Fashion show stylist lists Chelsea townhouse for about $15M

Karl Templer, who has helped style marketing campaigns for fashion brands including Dior, has put his own fashionable address up for sale.

The property, a red-brick, stoop-fronted townhouse on West 22nd Street in Chelsea, is listed at $14.5 million, according to an ad that appeared last week.

In 2017 Templer paid $8 million for the 21-foot-wide building near Ninth Avenue when it was functioning as a three-family home.

He then undertook a gut renovation, turning the 4,300-square-foot Greek Revival-style site into a single-family dwelling that has four bedrooms, six baths and a sauna-equipped gym, as well as a primary suite with a dressing room and a terrace, based on the listing. But most of the rooms in the 1840s structure that were shown in the ad are empty, suggesting that the British-born Templer is not currently living there.

Selling at the current asking price could allow Templer to nearly double his money, though buyers have proved fickle about some townhouses in recent years. Hollywood producer Scott Rudin sold his West Village property on prized Bank Street late last year only after knocking down the price 25%, for instance.

Similarly, an Upper East Side townhouse with a star turn in the hit HBO show Succession spent about a decade on the market while cycling through five brokerages. It finally found a taker for about $17 million last month.

A stylist for runway shows by Dior, Calvin Klein and Tommy Hilfiger who has also staged photo shoots for fashion magazines such as the French and Italian version of Vogue as well as Interview, Templer at the height of the #MeToo movement in 2018 was called out in a news report for allegedly having touched three models inappropriately. He later issued a general apology for disrespectful behavior and lost some accounts at the time but apparently continues to work in the fashion industry today.

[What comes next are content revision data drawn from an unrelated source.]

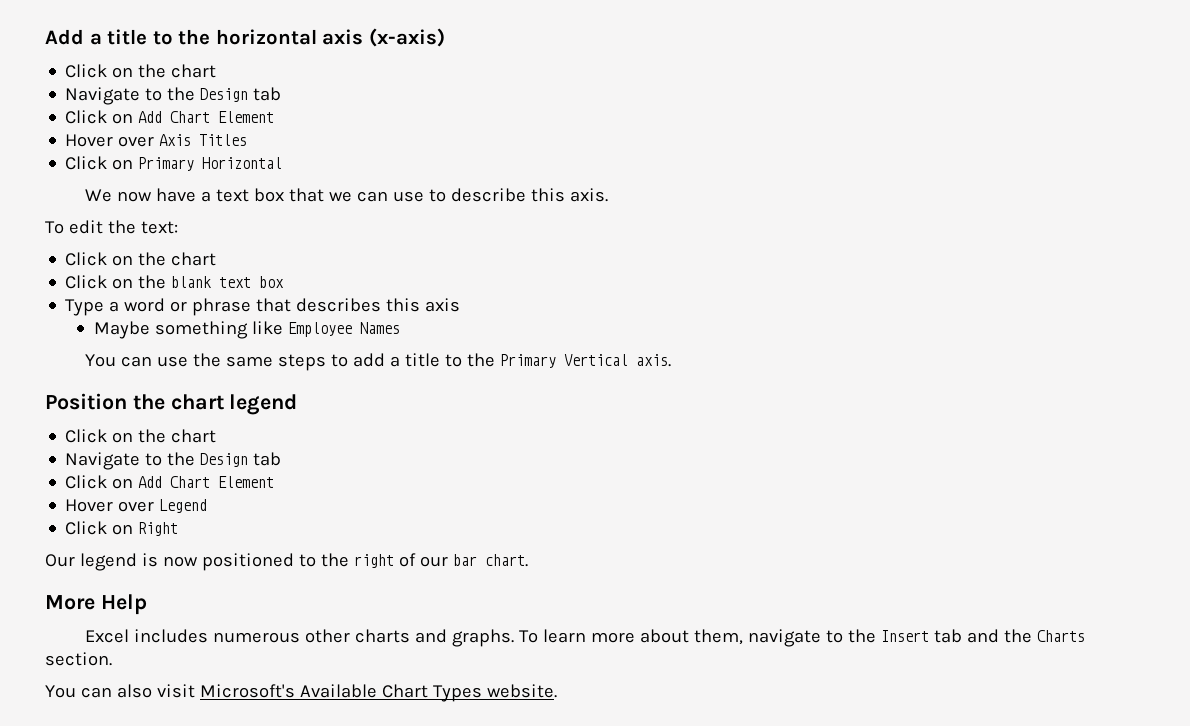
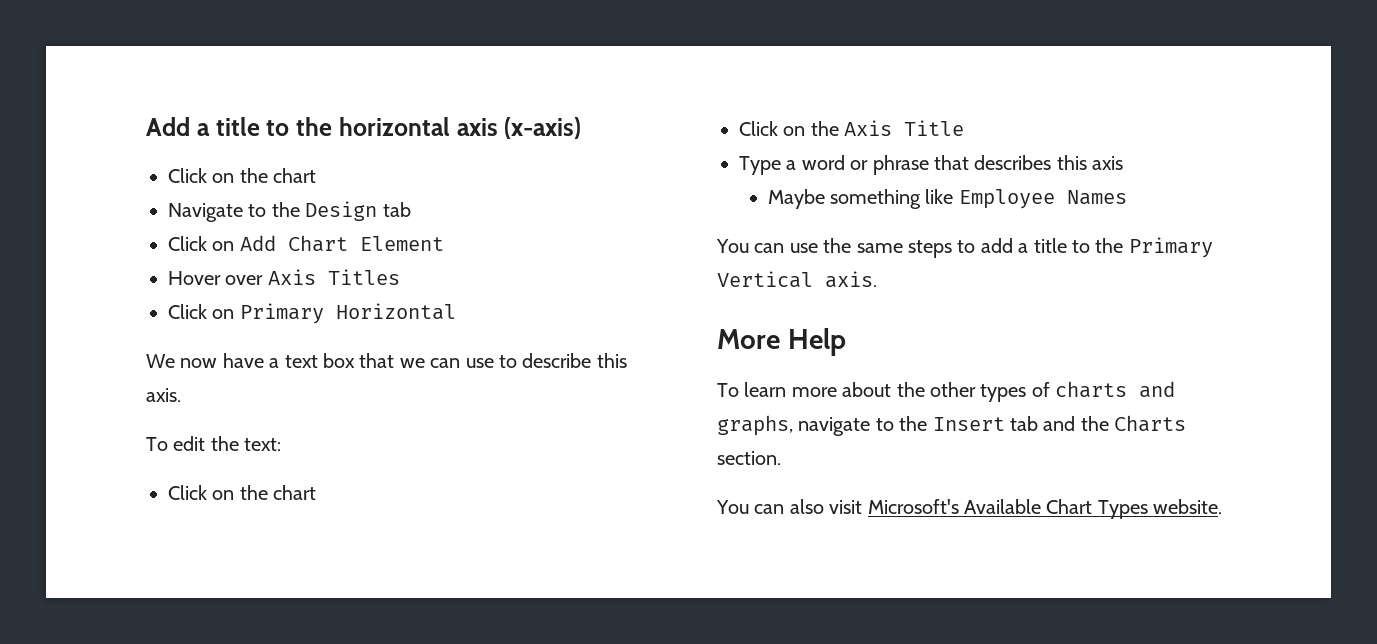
- Click on the blank text box
+ Click on the Axis Title
- Position the chart legend
- Click on the chart
- Navigate to the Design tab
- Click on Add Chart Element
- Hover over Legend
- Click on Right
- Our legend is now positioned to the right of our bar chart.
  More Help
- Excel includes numerous other charts and graphs. To learn more about them, navigate to the Insert tab and the Charts section.
+ To learn more about the other types of charts and graphs, navigate to the Insert tab and the Charts section.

Before Templer acquired the Chelsea site, one of its apartments was home for 20 years to South Korean artist Do Ho Suh, who vacated the space after his landlord died and the building was put on the market. But before Suh left, he completed a series of colorful rubbings of the walls of every room and ultimately turned them into the focus of a well-received 2017 art show.

Reached by phone, Matt Lesser, an agent with Leslie J. Garfield & Co. marketing the Chelsea property, had no comment.